## Dataset excerpts
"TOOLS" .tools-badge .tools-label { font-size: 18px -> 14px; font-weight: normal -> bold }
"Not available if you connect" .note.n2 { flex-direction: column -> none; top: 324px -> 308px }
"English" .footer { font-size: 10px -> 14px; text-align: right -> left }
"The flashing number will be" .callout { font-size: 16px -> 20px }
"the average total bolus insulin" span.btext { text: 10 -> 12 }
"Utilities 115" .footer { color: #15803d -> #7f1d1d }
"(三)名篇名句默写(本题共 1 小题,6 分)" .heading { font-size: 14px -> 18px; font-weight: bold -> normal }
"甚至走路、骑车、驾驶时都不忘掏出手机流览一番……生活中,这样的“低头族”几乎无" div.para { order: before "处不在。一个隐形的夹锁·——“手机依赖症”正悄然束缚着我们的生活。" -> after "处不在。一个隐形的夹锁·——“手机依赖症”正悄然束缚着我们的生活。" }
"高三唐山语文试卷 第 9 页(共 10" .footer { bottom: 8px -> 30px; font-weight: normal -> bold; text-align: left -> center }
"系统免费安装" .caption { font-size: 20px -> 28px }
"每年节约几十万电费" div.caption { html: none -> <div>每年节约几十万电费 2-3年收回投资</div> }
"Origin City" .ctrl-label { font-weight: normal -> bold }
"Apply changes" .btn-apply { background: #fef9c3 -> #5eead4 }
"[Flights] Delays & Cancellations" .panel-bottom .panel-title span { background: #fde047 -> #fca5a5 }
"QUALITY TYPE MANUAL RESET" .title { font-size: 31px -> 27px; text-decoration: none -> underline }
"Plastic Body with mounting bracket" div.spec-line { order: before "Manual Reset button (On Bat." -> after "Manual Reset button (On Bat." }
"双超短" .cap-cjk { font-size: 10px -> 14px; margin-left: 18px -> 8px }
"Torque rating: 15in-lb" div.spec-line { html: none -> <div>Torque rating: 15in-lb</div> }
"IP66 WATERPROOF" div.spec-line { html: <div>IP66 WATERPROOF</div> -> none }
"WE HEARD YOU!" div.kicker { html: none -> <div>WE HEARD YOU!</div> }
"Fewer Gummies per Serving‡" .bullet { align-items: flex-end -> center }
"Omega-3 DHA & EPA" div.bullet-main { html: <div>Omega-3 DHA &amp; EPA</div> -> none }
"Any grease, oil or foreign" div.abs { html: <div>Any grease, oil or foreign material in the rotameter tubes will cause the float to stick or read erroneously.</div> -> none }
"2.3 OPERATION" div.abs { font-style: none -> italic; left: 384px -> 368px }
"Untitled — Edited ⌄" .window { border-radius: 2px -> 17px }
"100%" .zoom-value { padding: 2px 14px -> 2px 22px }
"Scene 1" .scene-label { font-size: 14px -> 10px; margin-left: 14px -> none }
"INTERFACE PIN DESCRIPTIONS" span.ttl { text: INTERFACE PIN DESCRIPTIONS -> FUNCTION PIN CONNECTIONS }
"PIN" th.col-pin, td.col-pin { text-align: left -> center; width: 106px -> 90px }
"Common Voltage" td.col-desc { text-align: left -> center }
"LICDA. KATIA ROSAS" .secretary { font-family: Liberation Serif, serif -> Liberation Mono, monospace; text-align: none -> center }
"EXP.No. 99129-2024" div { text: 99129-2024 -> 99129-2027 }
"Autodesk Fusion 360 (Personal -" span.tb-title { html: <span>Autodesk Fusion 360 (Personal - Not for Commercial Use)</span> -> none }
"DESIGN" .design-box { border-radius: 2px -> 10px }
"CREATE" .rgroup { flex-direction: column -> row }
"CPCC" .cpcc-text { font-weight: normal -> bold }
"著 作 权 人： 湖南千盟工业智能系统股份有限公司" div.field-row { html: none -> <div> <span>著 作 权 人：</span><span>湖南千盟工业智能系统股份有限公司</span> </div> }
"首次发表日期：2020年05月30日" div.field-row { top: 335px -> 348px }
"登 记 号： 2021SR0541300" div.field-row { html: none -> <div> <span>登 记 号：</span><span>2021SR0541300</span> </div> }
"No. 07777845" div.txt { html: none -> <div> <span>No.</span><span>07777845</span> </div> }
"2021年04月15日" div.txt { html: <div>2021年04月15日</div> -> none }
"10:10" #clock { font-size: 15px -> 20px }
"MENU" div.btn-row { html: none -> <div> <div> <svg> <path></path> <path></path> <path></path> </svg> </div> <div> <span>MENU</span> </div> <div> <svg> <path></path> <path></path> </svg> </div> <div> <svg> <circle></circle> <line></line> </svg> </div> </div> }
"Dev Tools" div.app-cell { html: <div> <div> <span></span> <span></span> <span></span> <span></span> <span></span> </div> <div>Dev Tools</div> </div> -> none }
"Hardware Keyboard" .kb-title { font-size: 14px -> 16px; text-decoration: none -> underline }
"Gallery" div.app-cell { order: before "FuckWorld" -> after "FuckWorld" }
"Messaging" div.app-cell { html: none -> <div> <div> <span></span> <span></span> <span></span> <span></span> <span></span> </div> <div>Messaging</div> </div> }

## Work to complete
Search the entries for "text" and show every line that has it.

## Exercise response
"English" .footer { font-size: 10px -> 14px; text-align: right -> left }
"the average total bolus insulin" span.btext { text: 10 -> 12 }
"高三唐山语文试卷 第 9 页(共 10" .footer { bottom: 8px -> 30px; font-weight: normal -> bold; text-align: left -> center }
"QUALITY TYPE MANUAL RESET" .title { font-size: 31px -> 27px; text-decoration: none -> underline }
"INTERFACE PIN DESCRIPTIONS" span.ttl { text: INTERFACE PIN DESCRIPTIONS -> FUNCTION PIN CONNECTIONS }
"PIN" th.col-pin, td.col-pin { text-align: left -> center; width: 106px -> 90px }
"Common Voltage" td.col-desc { text-align: left -> center }
"LICDA. KATIA ROSAS" .secretary { font-family: Liberation Serif, serif -> Liberation Mono, monospace; text-align: none -> center }
"EXP.No. 99129-2024" div { text: 99129-2024 -> 99129-2027 }
"CPCC" .cpcc-text { font-weight: normal -> bold }
"Hardware Keyboard" .kb-title { font-size: 14px -> 16px; text-decoration: none -> underline }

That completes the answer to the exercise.